The UK’s Culture Secretary said the BBC is “absolutely confident” of protection from a defamation lawsuit after apologizing to U.S. President Donald Trump over a misleading edit of a speech Trump gave on January 6 2021.

The BBC issued its apology on Thursday but said it had not defamed the president, rejecting the basis for his $1 billion lawsuit threat.

“They (the BBC) have consulted lawyers and are absolutely confident that they are protected against defamation,” UK Culture Secretary, Lisa Nandy, said on Friday.

“That doesn't mean to say for a moment that they don't accept that there was a serious mistake here,” she added.

The BBC said Chair Samir Shah sent a personal letter to the White House saying that he and the corporation were sorry for the edit of the speech Trump gave before some of his supporters stormed the U.S. Capitol as Congress was poised to certify President-elect Joe Biden’s victory in the 2020 election that Trump falsely alleged was stolen from him.

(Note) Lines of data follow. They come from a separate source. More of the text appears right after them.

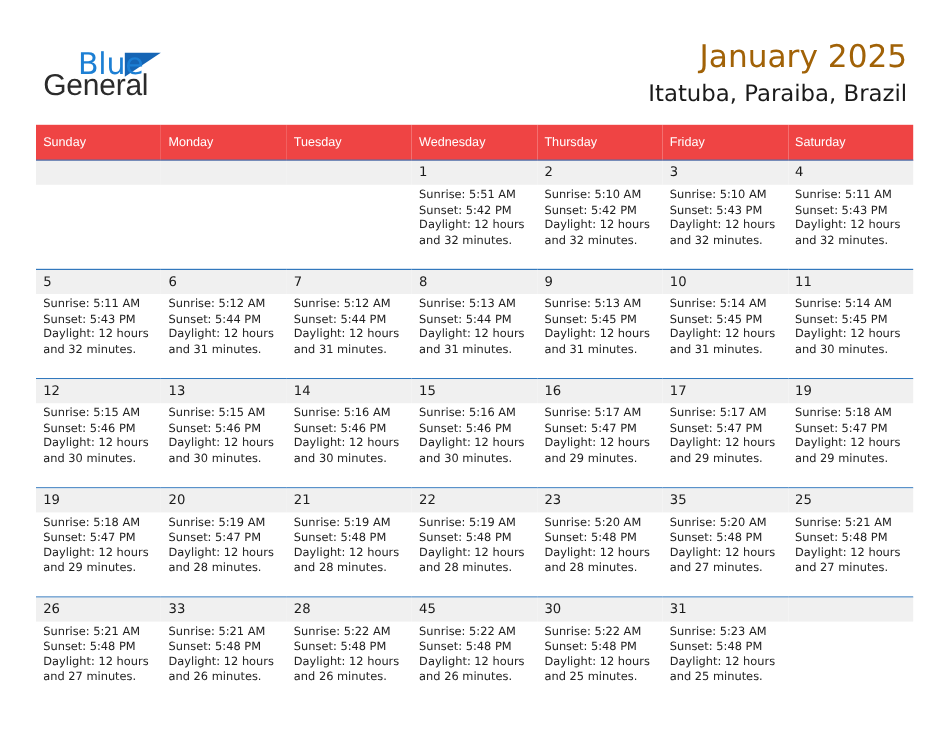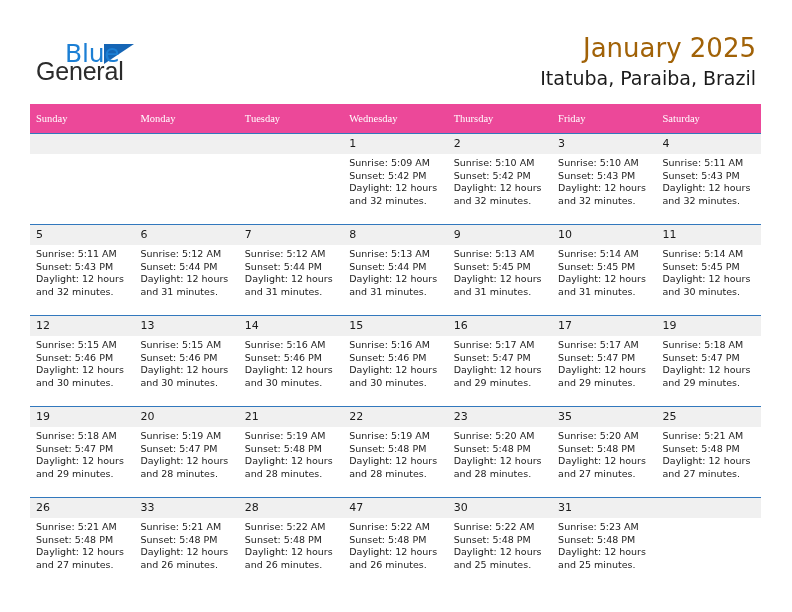"Sunday" .calendar th { background: #ec4899 -> #ef4444; font-family: Liberation Serif, serif -> Liberation Sans, sans-serif }
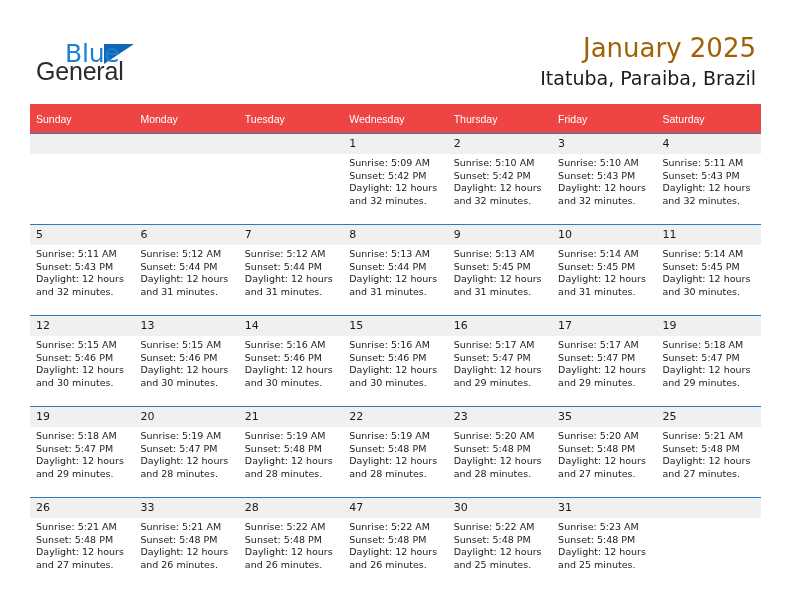"Sunrise: 5:09 AM" div { text: 5:09 -> 5:51 }
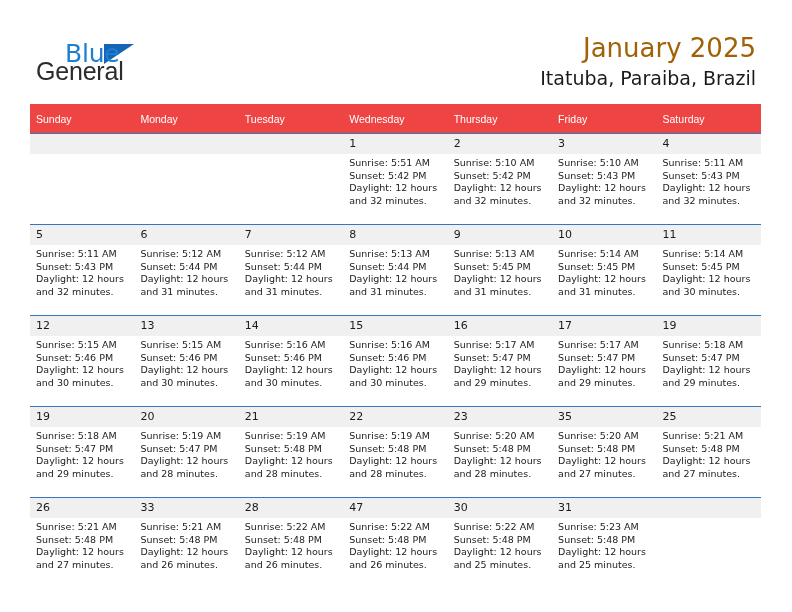"47" div.daynum { text: 47 -> 45 }
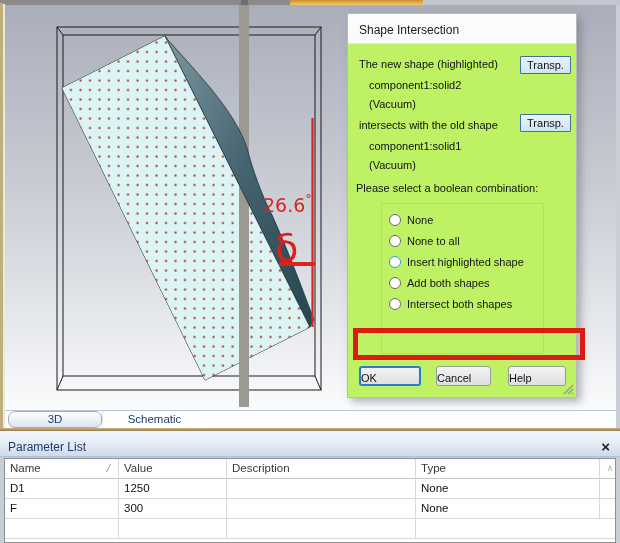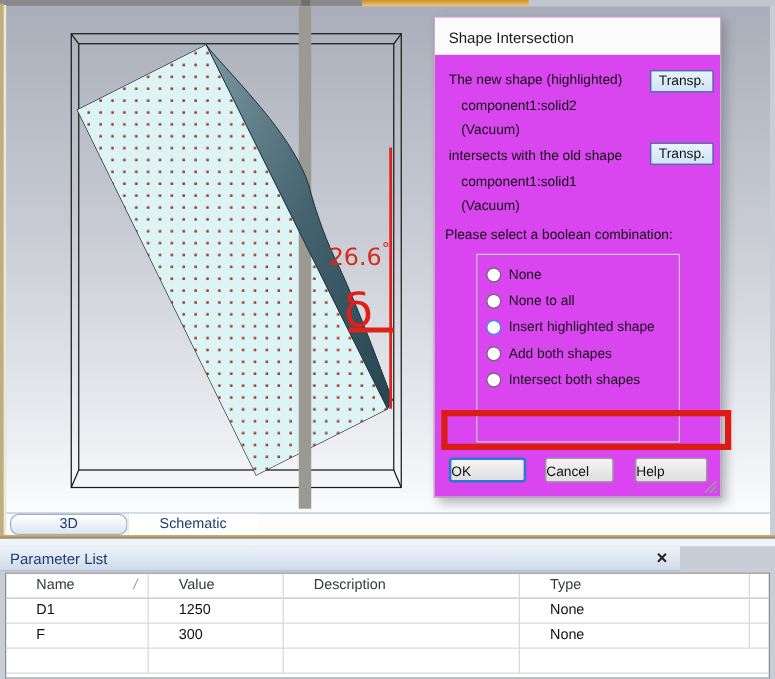"Shape Intersection" .dialog { background: #d946ef -> #bef264 }
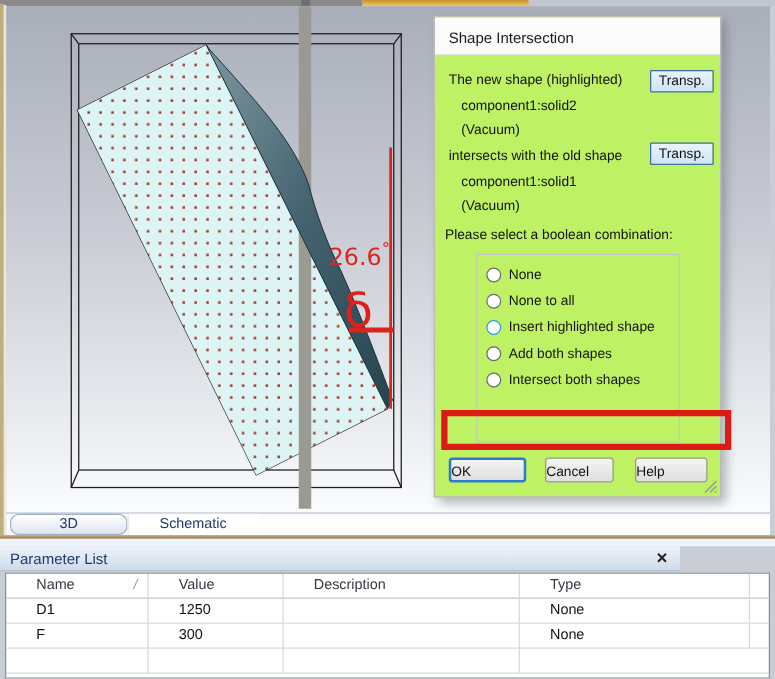"Parameter List" .param-header { width: 544px -> 620px }
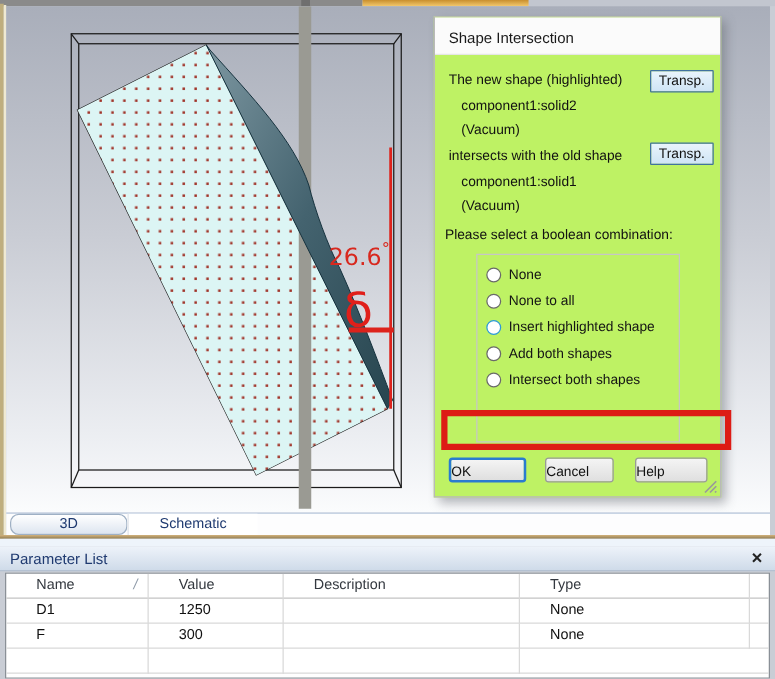"Name" .pcell { padding-left: 24px -> 5px }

The publicly funded broadcaster said there are no plans to rebroadcast the documentary, which had spliced together parts of his speech that came almost an hour apart.

“We accept that our edit unintentionally created the impression that we were showing a single continuous section of the speech, rather than excerpts from different points in the speech, and that this gave the mistaken impression that President Trump had made a direct call for violent action," the BBC wrote in a retraction.

Trump’s lawyer had sent the BBC a letter demanding an apology and threatened to file a $1 billion lawsuit for the harm the documentary caused him. It had set a Friday deadline for the BBC to respond.

While the BBC statement doesn’t respond to Trump’s demand that he be compensated for “overwhelming financial and reputational harm," the headline on its news story about the apology said it refused to pay compensation.

The dispute was sparked by an edition of the BBC’s flagship current affairs series “Panorama,” titled “Trump: A Second Chance?” broadcast days before the 2024 U.S. presidential election.

The third-party production company that made the film spliced together three quotes from two sections of the 2021 speech into what appeared to be one quote in which Trump urged supporters to march with him and “fight like hell.”

Among the parts cut out was a section where Trump said he wanted supporters to demonstrate peacefully.

Director-General Tim Davie, along with news chief Deborah Turness, quit Sunday, saying the scandal was damaging the BBC and “as the CEO of BBC News and Current Affairs, the buck stops with me.”

The letter from Trump's lawyer demanded an apology to the president and a “full and fair” retraction of the documentary along with other “false, defamatory, disparaging, misleading or inflammatory statements” about Trump.

Legal experts have said that Trump would face challenges taking the case to court in the U.K. or the U.S. They said that the BBC could show that Trump wasn’t harmed because he was ultimately elected president in 2024.